### Activity
From the records below, please print only the lines from the one containing "html: none ->" through the one containing "height: 102px ->", both included. Skip the pictures.

### Given data
=== Section Start ===

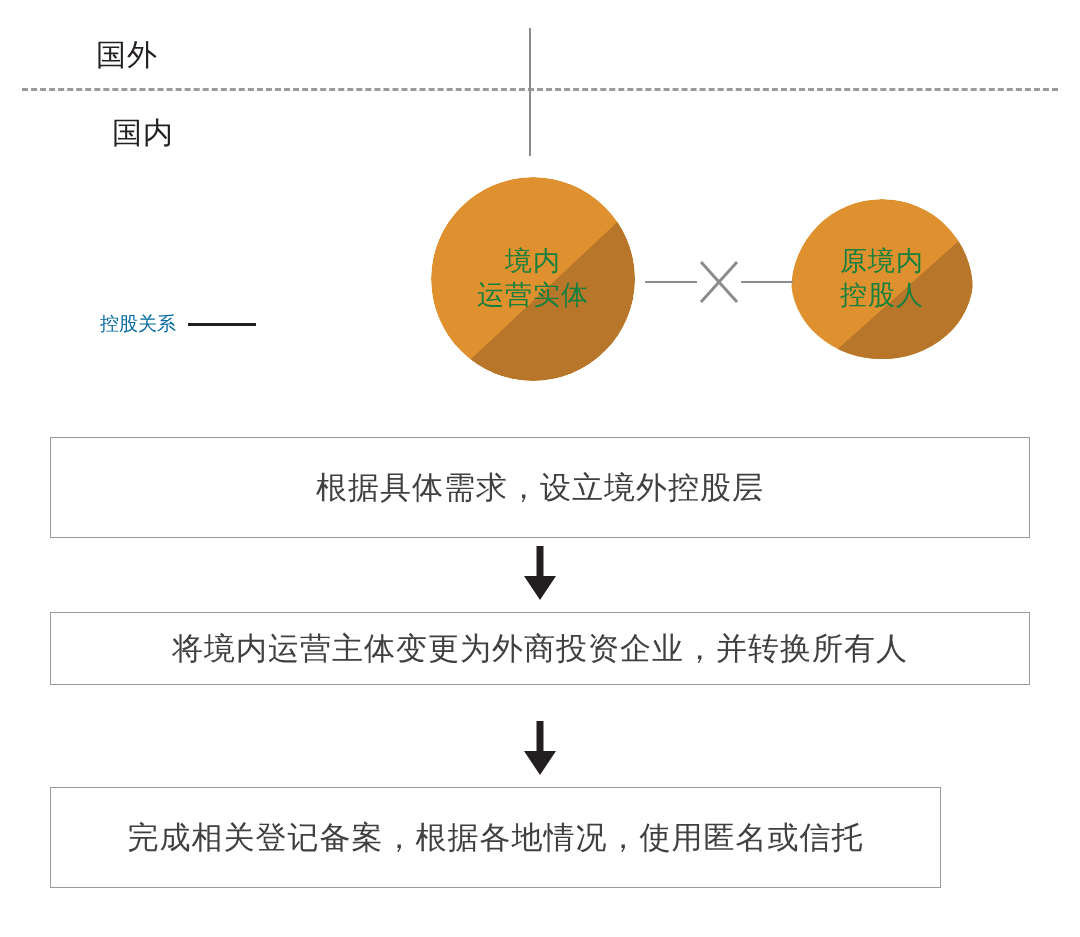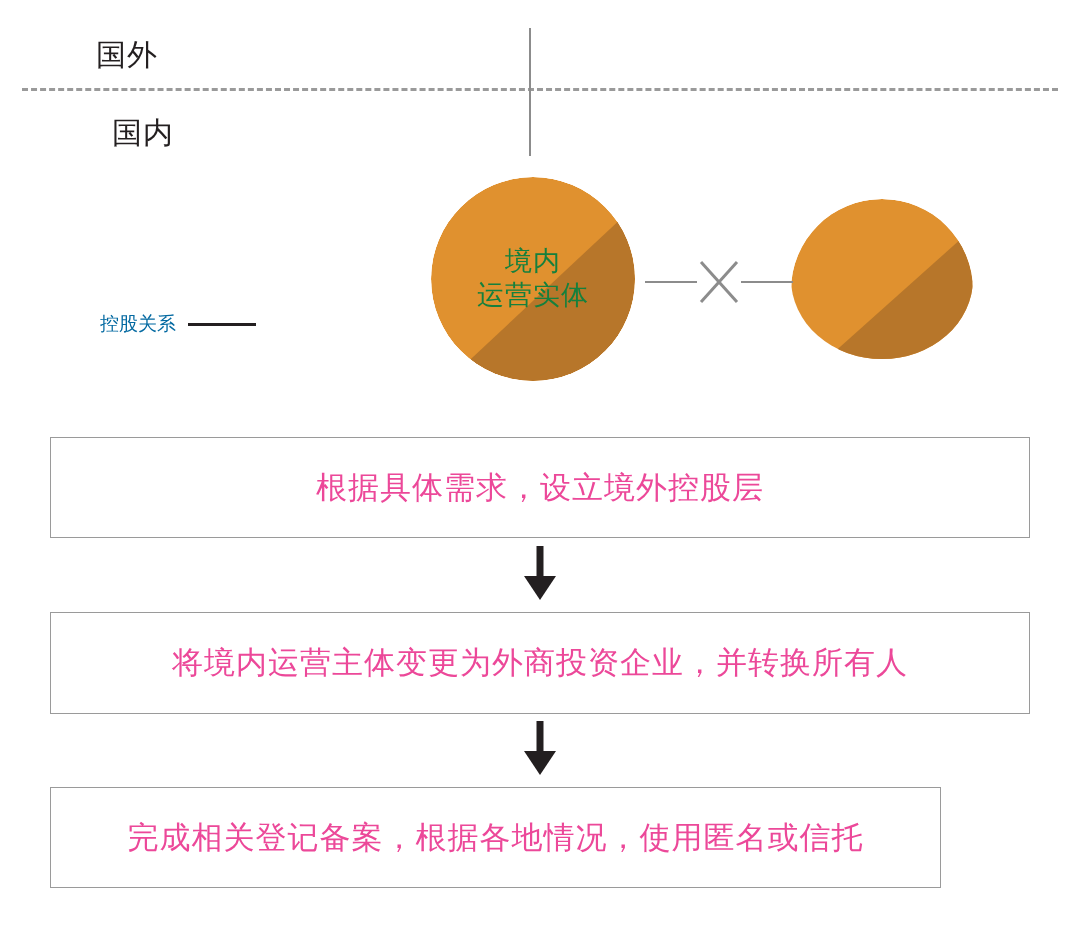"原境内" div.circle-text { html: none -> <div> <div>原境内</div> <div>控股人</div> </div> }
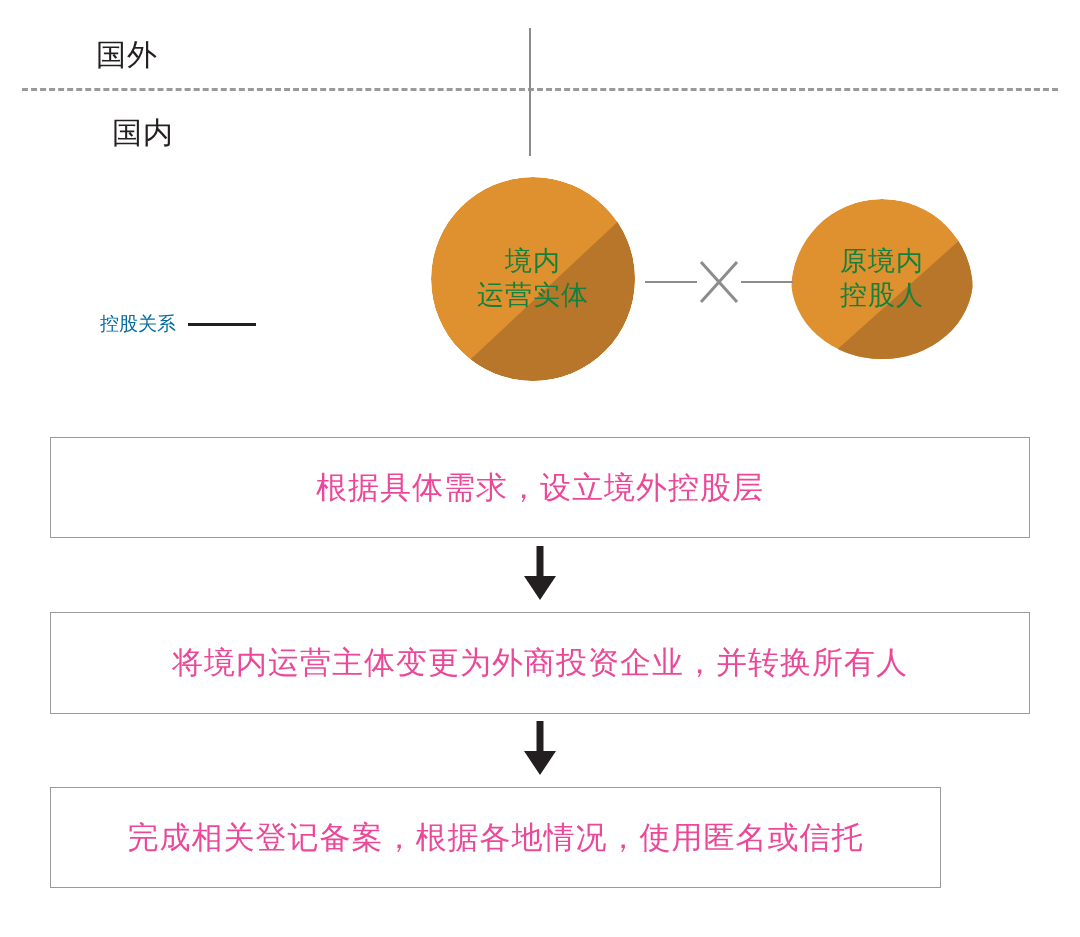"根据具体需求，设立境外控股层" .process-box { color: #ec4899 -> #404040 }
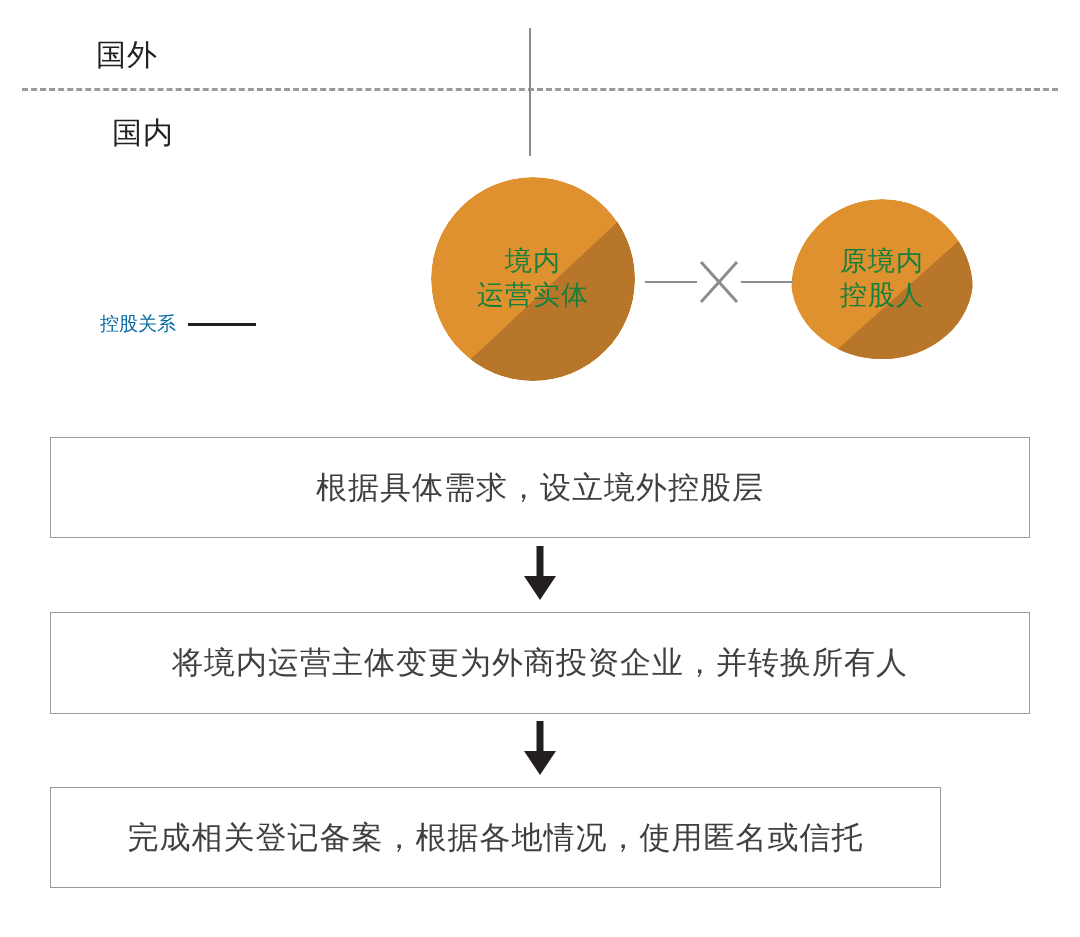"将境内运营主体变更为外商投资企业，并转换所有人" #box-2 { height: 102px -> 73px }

=== Section End ===
=== Section Start ===

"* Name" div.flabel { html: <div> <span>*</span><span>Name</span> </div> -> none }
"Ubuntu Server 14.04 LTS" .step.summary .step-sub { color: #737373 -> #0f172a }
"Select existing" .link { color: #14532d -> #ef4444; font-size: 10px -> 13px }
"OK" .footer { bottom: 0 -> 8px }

=== Section End ===

### Finished exercise
"原境内" div.circle-text { html: none -> <div> <div>原境内</div> <div>控股人</div> </div> }
"根据具体需求，设立境外控股层" .process-box { color: #ec4899 -> #404040 }
"将境内运营主体变更为外商投资企业，并转换所有人" #box-2 { height: 102px -> 73px }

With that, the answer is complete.